Data records:
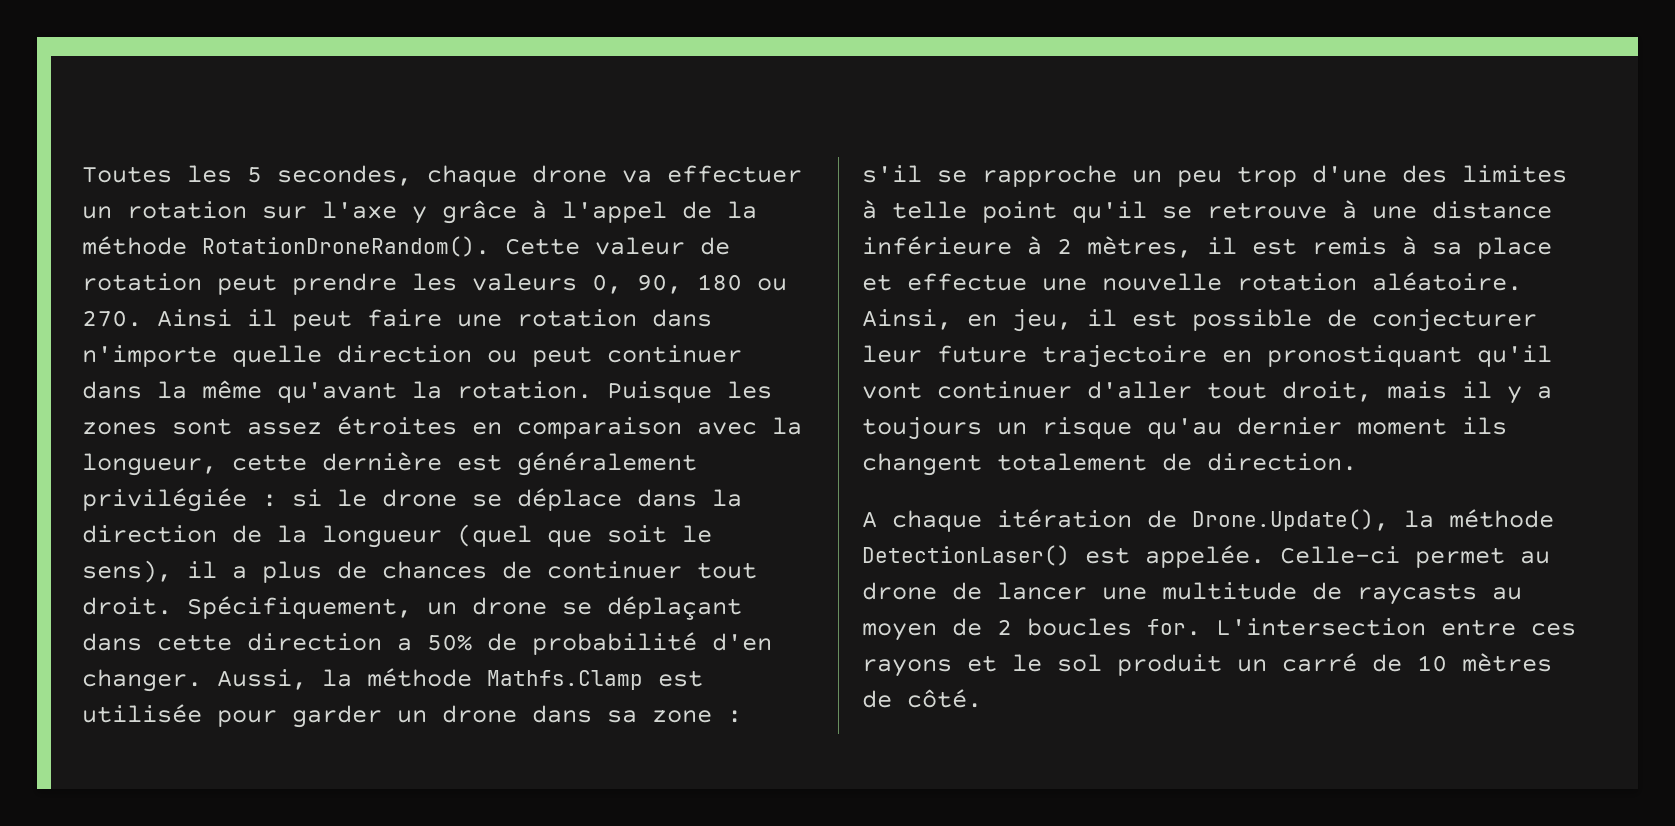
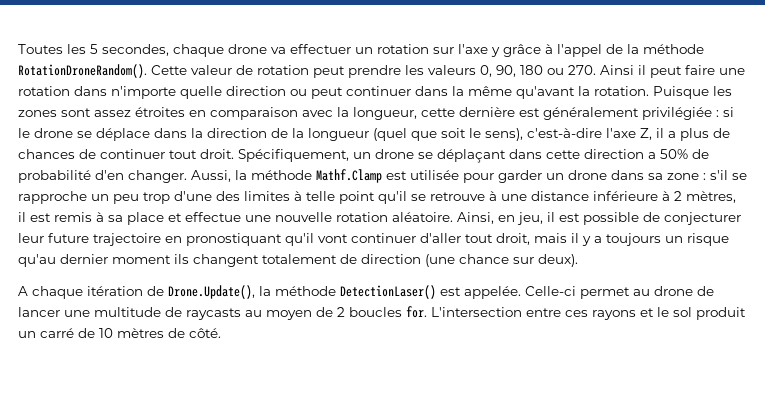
(172, 571) none -> [527,128,652,140] c'est-à-dire l'axe Z,
[487,670,643,690] Mathfs.Clamp -> [316,169,382,183] Mathf.Clamp
[1207,453,1357,471] direction. -> [361,254,578,267] direction (une chance sur deux).

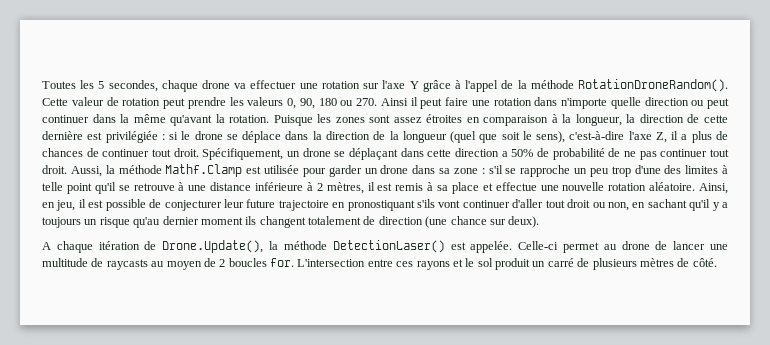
[355,47,373,54] un -> [299,83,318,89] une
[491,47,500,57] y -> [409,81,419,89] Y
[302,110,333,117] avec -> [551,114,558,123] à
(417, 113) none -> [626,114,700,123] la direction de
[543,107,639,120] généralement -> (103, 136) none
[95,170,187,183] d'en changer. -> [608,148,729,160] [42,165,67,174] de ne pas continuer tout droit.
[285,233,314,246] qu'il -> [417,199,436,208] s'ils
[496,233,579,245] droit, mais il -> [567,199,711,211] droit ou non, en sachant qu'il
[99,328,113,338] 10 -> [592,258,637,270] plusieurs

Exercise goal: Print the records above again exactly. Leave out the images.

Completed exercise:
(172, 571) none -> [527,128,652,140] c'est-à-dire l'axe Z,
[487,670,643,690] Mathfs.Clamp -> [316,169,382,183] Mathf.Clamp
[1207,453,1357,471] direction. -> [361,254,578,267] direction (une chance sur deux).

[355,47,373,54] un -> [299,83,318,89] une
[491,47,500,57] y -> [409,81,419,89] Y
[302,110,333,117] avec -> [551,114,558,123] à
(417, 113) none -> [626,114,700,123] la direction de
[543,107,639,120] généralement -> (103, 136) none
[95,170,187,183] d'en changer. -> [608,148,729,160] [42,165,67,174] de ne pas continuer tout droit.
[285,233,314,246] qu'il -> [417,199,436,208] s'ils
[496,233,579,245] droit, mais il -> [567,199,711,211] droit ou non, en sachant qu'il
[99,328,113,338] 10 -> [592,258,637,270] plusieurs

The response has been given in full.